The Wall Streeters that Eliot Spitzer and other crusaders are going after are petty criminals. The multi-billion-dollar con artists, like John Doerr and other venture capitalists who created the castles in the sky, are untouched."

How come Clark and Doerr are still regarded as demi-gods, then?

Posted by Prashant P Kothari on November 18, 2003 12:48 AM | Permalink to Comment

I would ask Arnold Kling what his evidence is for asserting that Netscape was a crappy engineering company and its web server crappy. It is easy to fling allegations -- what's your evidence?

Posted by Tim on November 18, 2003 01:52 AM | Permalink to Comment

The Netscape people were quite candid about how bad their software was. At one time the browser contained five different HTML parsers because they didn't write modular code that could be re-used. So every time they wanted to handle HTML they had to start from scratch. This, in a program whose *purpose* is to parse and render HTML.

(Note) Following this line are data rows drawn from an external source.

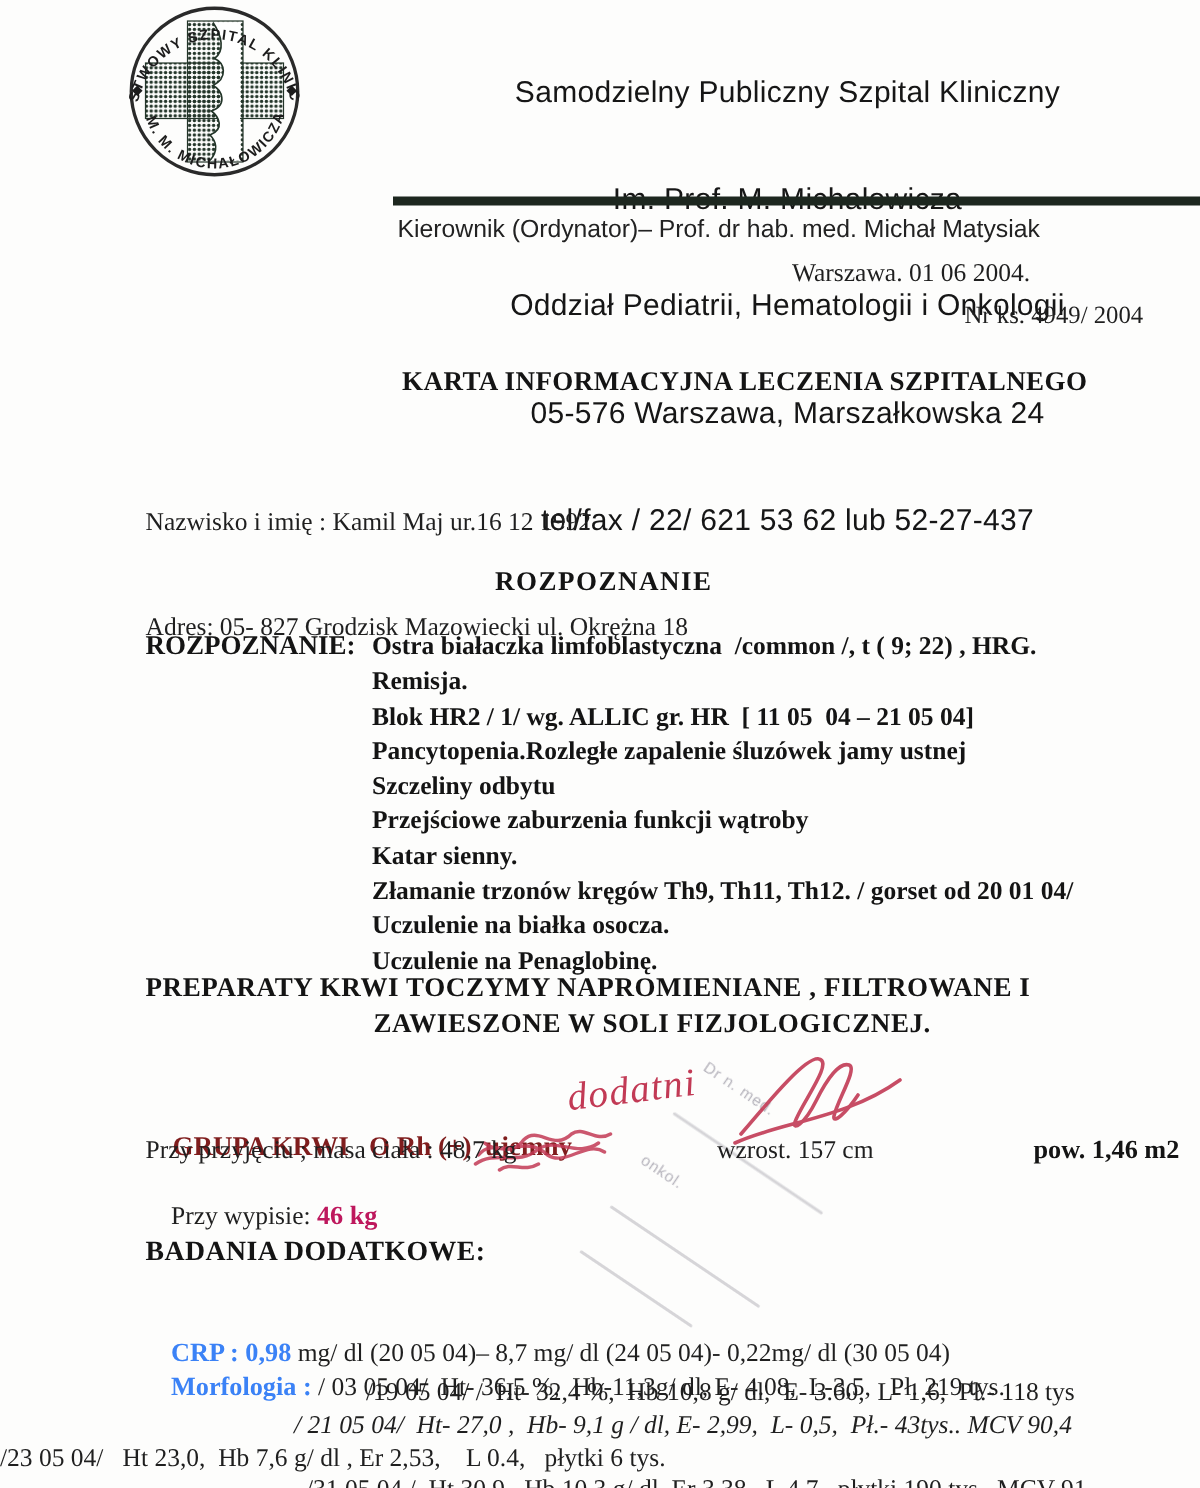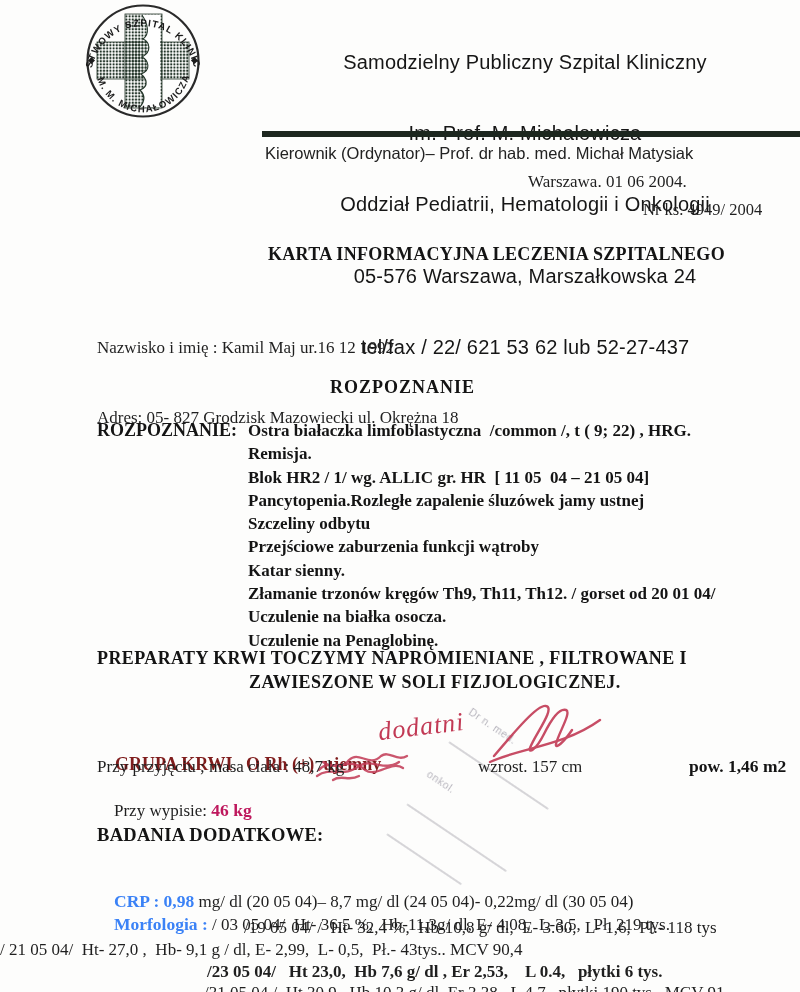--- a/index.html
+++ b/index.html
@@ -46,22 +46,22 @@
   .weight-dis{left:97px;top:780px;font-size:17px;}
   .weight-dis b{font-size:17.5px;color:#be185d;}
   
   .badania{left:97px;top:825px;font-weight:bold;font-size:18.5px;letter-spacing:.3px;color:#141414;}
   .crp{left:97px;top:871px;font-size:17px;}
   .crp b,.morf b{font-size:17.5px;color:#3b82f6;}
   .morf{left:97px;top:894px;font-size:17px;}
   .morf-rows{left:0;top:917px;width:800px;font-size:17px;line-height:21.8px;}
   .morf-rows div{white-space:pre;overflow:hidden;}
   .morf-rows div:nth-child(1){padding-left:204px;margin-left:40px;}
-  .morf-rows div:nth-child(2){}
-  .morf-rows div:nth-child(3){padding-left:207px;font-weight:bold;}
+  .morf-rows div:nth-child(2){padding-left:196px;font-style:italic;}
+  .morf-rows div:nth-child(3){}
   .morf-rows div:nth-child(4){padding-left:204px;}
   .logo-svg{left:80px;top:2px;}
 </style>
 </head>
 <body>
 
 <div class="page">
 
   <svg class="abs logo-svg" width="126" height="118" viewBox="0 0 126 118">
     <defs>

Posted by Dave Winer on November 18, 2003 09:04 AM | Permalink to Comment

Tim asks, where is my evidence?

My evidence is that I tried to use the server to power a commercial web site, www.homefair.com. Scripts written in Netscape's Livescript caused the server to crash constantly. They could never diagnose the problem.

I was very active in the server discussion boards. You had to *pay* to join them, and the Netscape staff refused to participate. If I had saved the reports from those discussion boards, that would constitute a mountain of evidence.

I speak from bitter experience. Very bitter. The bitterest.

Netscape's server was so bad that we made a rapid switch to the JavaWebServer from Sun, which meant rewriting all our applications and using a product that Sun said was not really meant for production use. It worked fine.

Posted by Arnold Kling on November 18, 2003 04:51 PM | Permalink to Comment

I would tend to agree that Netscape was, at end of their life, a crappy engineering company, but I would modify that statement by saying that it wasn't totally the engineers fault. They had a lot of great engineers, just bad management and lack of process. I also think the "crappy" appearance was more real on the enterprise/server side than on the consumer/browser side of the world.

I worked in Netscape Professional Services for a couple of years as a contractor. It never ceased to amaze my how screwed up the relationships with their strategic accounts could get. I think the only reason they worked at all with Netscape was because, at the time, they had to. Netscape was an innovator at that point of time (95/96 time period), and a lot of major corporations started jumping on the Internet bandwagon.

It was really a combination of factors that brought about Netscapes demise:

1) Promises made by Netscape sales executives to accounts that weren't realistic and couldn't be kept;

2) Netscape engineering/product development releasing buggy, inadequately-tested software products ahead of their time (Netscape was a victim of their own mantra of "Internet time");

3) Sloppy handling of accounts by professional services in which they had no/poor follow-up of custom development done for clients (I wished I had a penny for every unhappy customer);

4) Burnout of Andreesen and other key, founding engineers, starting in late '96.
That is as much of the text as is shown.